The world Is overflowing with data. Sports statistics, college enrollment numbers,
how many likes a tweet may receive. In the right hands, all this information has value.
Firms can use these numbers to their advantage, but who could possibly transform this
information into an asset? That’s where data scientists come into play.
What is a Data Scientist
Companies in increasingly varied sectors are using data scientists. Data scientists help corporations make informed decisions and run efficiently. They are essentially gatherers and interpreters of large sets of data. A CEO or
other executive will pose a question and a data scientist will use statistics, computer
science and mathematics to find a satisfactory answer. For example, a CEO might inquire
about the best way to invest product development funds, and it is the scientist’s
job to carve a path through the numbers.
A data scientist’s responsibilities break down into a simple order of operations.

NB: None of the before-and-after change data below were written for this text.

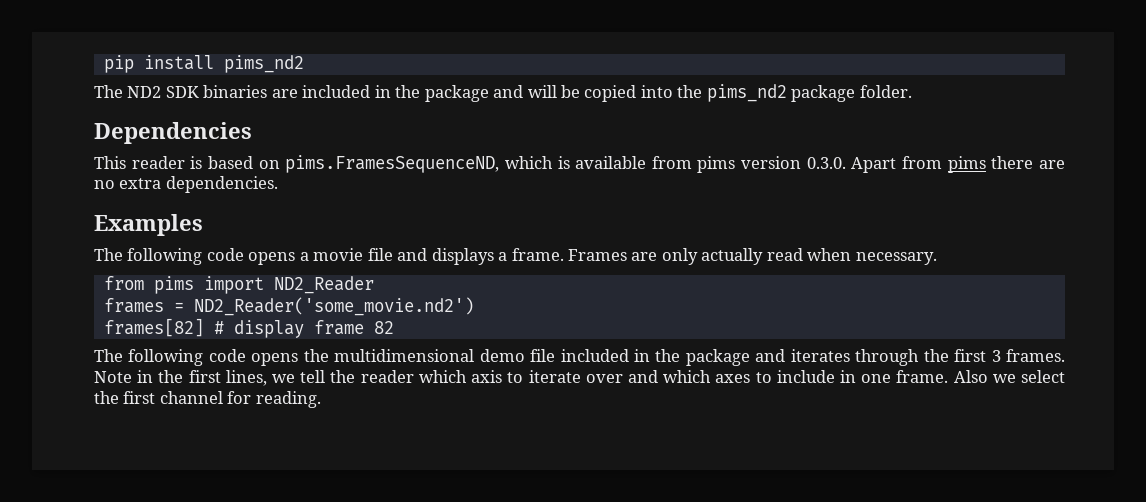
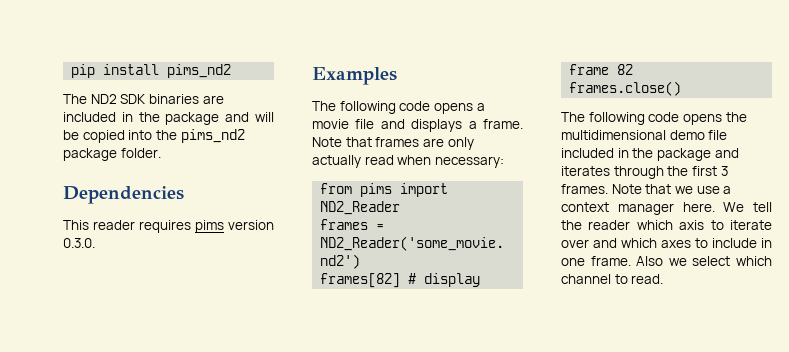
[190,155,1065,173] [94,176,278,193] is based on pims.FramesSequenceND, which is available from pims version 0.3.0. Apart from pims there are no extra dependencies. -> [139,220,274,233] [63,238,95,248] requires pims version 0.3.0.
[568,249,628,261] Frames -> [312,137,420,147] Note that frames
[855,252,937,265] necessary. -> [434,156,504,168] necessary:
(394, 327) none -> [569,81,682,96] // frames.close()
[137,370,296,386] in the first lines, we -> [645,184,732,194] [561,202,745,215] that we use a context manager here. We
[94,391,321,408] the first channel for reading. -> [736,256,772,266] [561,274,664,284] which channel to read.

Of course, the devil is in the details, but for simplicity’s sake we can dissect the
process using generalizations.
Initially, the researcher must understand their charge. In doing so, they perform interviews with stakeholders in order to
appreciate why the question was proposed by their company in the first place. By consulting
with those who have an interest in the company, a scientist may gain a new perspective
while analyzing data.
Data scientists might also research previous approaches other data scientists took to solving similar problems. By studying past examples, data scientists formulate
strategies for their own data collection and further analysis. Anything beneficial
a scientist learns about their data set streamlines the following process, saving
valuable time.
Once the scientist has fully assimilated their background knowledge, data collection
ensues. Relevant data comes from a variety of sources and appears in two forms. Data
can be either structured or unstructured.
Structured Data vs Unstructured Data
Structured data comes from sources that have a planned model of how it will be stored
and presented. Structured data is usually stored in relational databases: data storage
mechanisms that allow the user to implement storage, organization, and retrieval functions.
Collection methods vary from user surveys to browser cookies. This variety of data
is easily searchable and accessible.
Conversely, unstructured data is not arranged in a preset design. It cannot be stored
in relational databases because it can come in so many different forms. Unstructured
data can be emails, text files, social media posts or mobile communications. Data
attained through digital surveillance or satellite imagery could also be considered
unstructured.
A data scientist might also have to generate unstructured data themselves by performing
external customer surveys, internal employee surveys, holding interviews or scouring
social media for relevant information. Depending on where the scientist works, data
generation might be a heftier step. For example, a data scientist employed by a corporation
would have to create more data than one working for a government agency, where data
is more readily available. Scientists must investigate many distinct aspects of the
information they are trying to acquire to get the full story.
Making Valid Connections
Once the data scientist has gathered all the necessary and relevant data, they must
now validate it and find connections between their data and the original inquiry.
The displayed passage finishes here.